The Hardest Hit – Be Heard! Join with the Authentic Disability Rights Movement

Who is going to “Hardest Hit” 22nd of October in Edinburgh?

Black Triangle will be at the Hardest Hit flying our banners with our voices raised against more than just the welfare and local services cuts.

We will be one of the true voices of disabled people – unlike some of the self-serving charities who are compromised by their acceptance of welfare-to-work money and a willingness to trial the new ‘assessment criteria’ for PIP.

It would be a fantastic if we could have as many people joining Black Triangle and C.A.P.S – an Edinburgh based mental health group who share our views and concerns.

This rally is not only about showing solidarity with each other and expressing our rejection of the so-called ‘reforms’ (read ‘cuts’).

It is also – crucially – about letting all the established and wealthy charities know that the grassroots disability rights movement, including all the Disabled People’s Organisations (DPO’s) and every single individual disabled person have arrived and that we insist upon our authentic independent voices being heard!  

The movement is not about individual egos or money and plush offices.

Neither is is about stashing money in off shore bank accounts which are never used to fund real work.

It sure as heck is not about corporate business models that replicate the same thinking that disables us!

Those that want to join with us in the struggle for true representation should assemble at the entrance to Princess Street Gardens on Kings Stables Road at 10.30 a.m.

This is the most accessible entrance to the park and is normally the area that coaches and other parking is permitted.

If you miss us at the gate look for the Black Triangle Banner.

If you want to know anything more contact George or ‘lambosheepman’ by posting below.

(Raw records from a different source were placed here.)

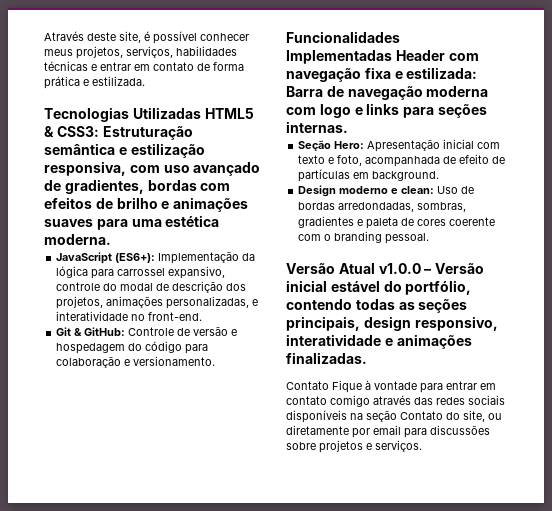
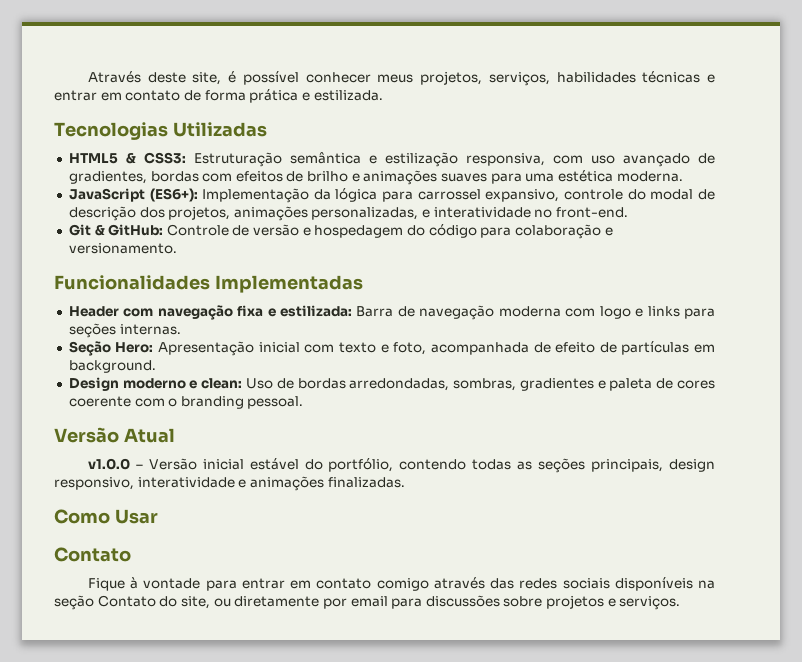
- Tecnologias Utilizadas HTML5 & CSS3: Estruturação semântica e estilização responsiva, com uso avançado de gradientes, bordas com efeitos de brilho e animações suaves para uma estética moderna.
+ Tecnologias Utilizadas
+ HTML5 & CSS3: Estruturação semântica e estilização responsiva, com uso avançado de gradientes, bordas com efeitos de brilho e animações suaves para uma estética moderna.
- Funcionalidades Implementadas Header com navegação fixa e estilizada: Barra de navegação moderna com logo e links para seções internas.
+ Funcionalidades Implementadas
+ Header com navegação fixa e estilizada: Barra de navegação moderna com logo e links para seções internas.
- Versão Atual v1.0.0 – Versão inicial estável do portfólio, contendo todas as seções principais, design responsivo, interatividade e animações finalizadas.
+ Versão Atual
+ v1.0.0 – Versão inicial estável do portfólio, contendo todas as seções principais, design responsivo, interatividade e animações finalizadas.
- Contato Fique à vontade para entrar em contato comigo através das redes sociais disponíveis na seção Contato do site, ou diretamente por email para discussões sobre projetos e serviços.
+ Como Usar
+ Contato
+ Fique à vontade para entrar em contato comigo através das redes sociais disponíveis na seção Contato do site, ou diretamente por email para discussões sobre projetos e serviços.

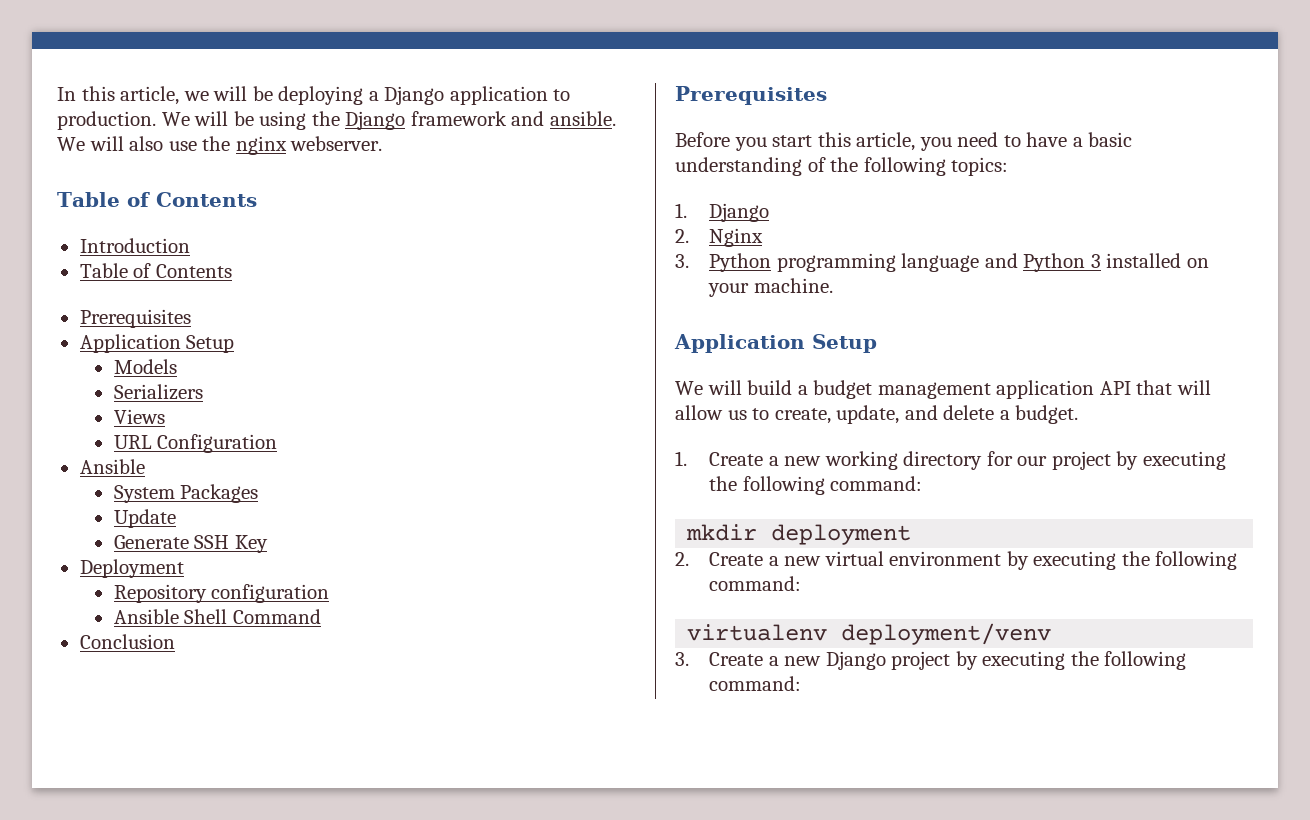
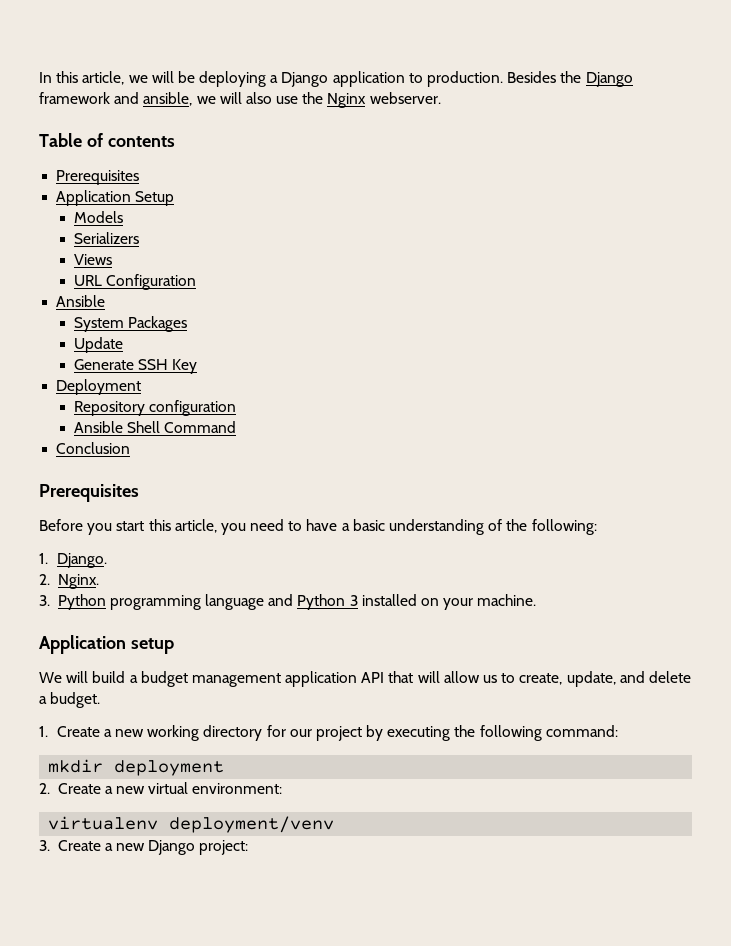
- We will be using the Django framework and ansible. We will also use the nginx webserver.
- Table of Contents
- Introduction
- Table of Contents
+ Besides the Django framework and ansible, we will also use the Nginx webserver.
+ Table of contents
- Before you start this article, you need to have a basic understanding of the following topics:
- 1. Django
- 2. Nginx
+ Before you start this article, you need to have a basic understanding of the following:
+ 1. Django.
+ 2. Nginx.
  3. Python programming language and Python 3 installed on your machine.
- Application Setup
+ Application setup
- 2. Create a new virtual environment by executing the following command:
+ 2. Create a new virtual environment:
- 3. Create a new Django project by executing the following command:
+ 3. Create a new Django project:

5 thoughts on “The Hardest Hit – Be Heard! Join with the Authentic Disability Rights Movement

  1. Imogen says:

    I informed a steward I am chasing up Hardest Hit for a dissociation from the endorsement given by one speaker to a SAMH project called Redhall, and for a public alert to be put out for folks at the demo to know that Redhall is a discriminatory bullying place that I’m still fighting for an Edinburgh social work response to, 3 years into it. Redhall allows some of its clients to exclude others and to openly have inner and outer circles of social favour, gives the women a veto over what events the men should be allowed to, even including public events in their own time, tells autistic victims “cliquiness is life” and advises them to accept and cooperate in their own exclusion.